Given the material below, return only the lines starting at the line with "padding:0 16px; margin-top:16px;text-decoration:underline;" and ending at the line with "height:33px; border-radius:17px; background:#34c759;", exactly as they appear.

____

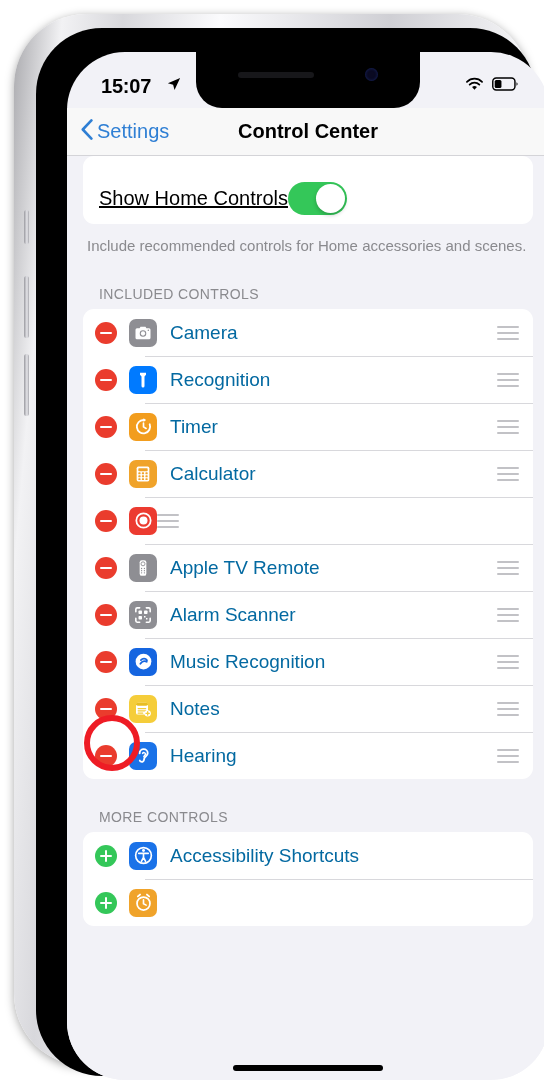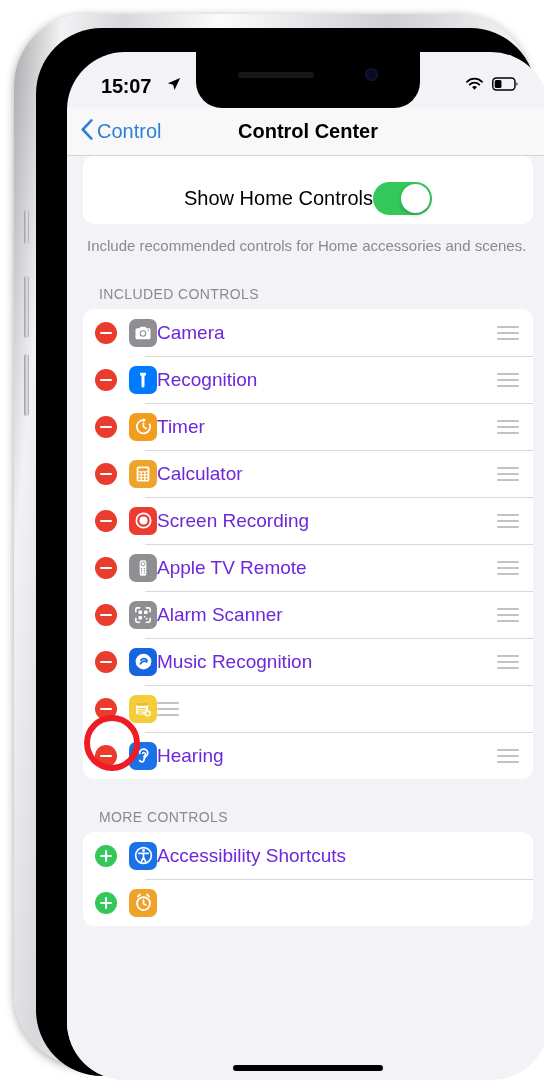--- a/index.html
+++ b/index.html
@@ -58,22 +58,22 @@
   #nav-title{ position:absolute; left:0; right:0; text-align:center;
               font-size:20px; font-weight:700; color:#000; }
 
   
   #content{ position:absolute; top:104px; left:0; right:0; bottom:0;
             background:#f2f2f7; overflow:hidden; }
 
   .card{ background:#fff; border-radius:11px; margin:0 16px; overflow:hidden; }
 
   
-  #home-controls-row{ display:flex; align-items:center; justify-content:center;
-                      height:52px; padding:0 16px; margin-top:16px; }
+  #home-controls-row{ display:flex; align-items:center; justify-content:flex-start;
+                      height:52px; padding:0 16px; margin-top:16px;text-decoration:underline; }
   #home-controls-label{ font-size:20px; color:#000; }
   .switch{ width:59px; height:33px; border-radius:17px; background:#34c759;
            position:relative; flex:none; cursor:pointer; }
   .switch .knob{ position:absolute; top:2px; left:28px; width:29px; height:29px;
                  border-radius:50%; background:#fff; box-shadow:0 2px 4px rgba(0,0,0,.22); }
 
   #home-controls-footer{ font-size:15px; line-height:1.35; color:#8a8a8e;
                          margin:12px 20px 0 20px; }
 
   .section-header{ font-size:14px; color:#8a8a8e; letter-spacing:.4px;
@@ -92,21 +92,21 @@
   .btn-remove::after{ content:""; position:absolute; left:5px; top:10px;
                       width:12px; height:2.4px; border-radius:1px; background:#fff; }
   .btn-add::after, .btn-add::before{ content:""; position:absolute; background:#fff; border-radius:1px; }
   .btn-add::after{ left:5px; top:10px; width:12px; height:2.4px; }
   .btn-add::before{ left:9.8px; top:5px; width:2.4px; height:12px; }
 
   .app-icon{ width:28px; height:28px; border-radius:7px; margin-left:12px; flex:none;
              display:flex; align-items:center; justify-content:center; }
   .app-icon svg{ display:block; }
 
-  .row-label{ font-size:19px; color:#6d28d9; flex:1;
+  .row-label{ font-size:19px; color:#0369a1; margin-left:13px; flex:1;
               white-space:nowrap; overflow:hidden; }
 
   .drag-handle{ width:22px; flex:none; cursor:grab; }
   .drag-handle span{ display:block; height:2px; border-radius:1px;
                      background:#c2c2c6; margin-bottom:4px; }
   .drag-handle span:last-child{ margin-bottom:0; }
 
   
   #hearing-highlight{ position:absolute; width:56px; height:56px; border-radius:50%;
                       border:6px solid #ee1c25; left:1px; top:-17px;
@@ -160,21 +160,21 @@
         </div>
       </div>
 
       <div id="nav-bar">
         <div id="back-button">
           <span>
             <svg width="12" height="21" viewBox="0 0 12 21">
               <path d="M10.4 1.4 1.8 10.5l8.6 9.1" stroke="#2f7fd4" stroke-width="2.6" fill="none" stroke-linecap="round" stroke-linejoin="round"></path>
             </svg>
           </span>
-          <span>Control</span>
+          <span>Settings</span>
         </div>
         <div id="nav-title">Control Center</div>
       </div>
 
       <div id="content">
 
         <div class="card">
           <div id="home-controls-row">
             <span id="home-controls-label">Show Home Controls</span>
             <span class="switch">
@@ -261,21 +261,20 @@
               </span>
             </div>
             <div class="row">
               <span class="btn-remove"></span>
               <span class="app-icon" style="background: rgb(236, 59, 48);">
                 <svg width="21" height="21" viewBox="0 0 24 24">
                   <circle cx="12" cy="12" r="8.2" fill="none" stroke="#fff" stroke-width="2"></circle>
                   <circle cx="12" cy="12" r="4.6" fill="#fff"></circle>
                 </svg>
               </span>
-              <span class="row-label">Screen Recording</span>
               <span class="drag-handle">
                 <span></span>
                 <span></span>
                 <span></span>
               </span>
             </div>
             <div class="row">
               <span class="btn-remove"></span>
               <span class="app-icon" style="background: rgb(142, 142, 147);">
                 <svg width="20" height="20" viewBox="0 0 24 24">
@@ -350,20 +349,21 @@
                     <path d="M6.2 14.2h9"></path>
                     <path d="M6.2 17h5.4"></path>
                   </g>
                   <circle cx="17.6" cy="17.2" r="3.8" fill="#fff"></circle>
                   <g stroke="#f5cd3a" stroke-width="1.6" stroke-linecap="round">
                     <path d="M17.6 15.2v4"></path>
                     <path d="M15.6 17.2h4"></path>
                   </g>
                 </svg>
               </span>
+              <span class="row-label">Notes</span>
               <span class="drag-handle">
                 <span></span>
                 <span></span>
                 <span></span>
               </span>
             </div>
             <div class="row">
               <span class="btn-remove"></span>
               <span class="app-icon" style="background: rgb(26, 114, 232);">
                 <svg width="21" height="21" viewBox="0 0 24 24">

____

Response for this exercise
+                      height:52px; padding:0 16px; margin-top:16px;text-decoration:underline; }
   #home-controls-label{ font-size:20px; color:#000; }
   .switch{ width:59px; height:33px; border-radius:17px; background:#34c759;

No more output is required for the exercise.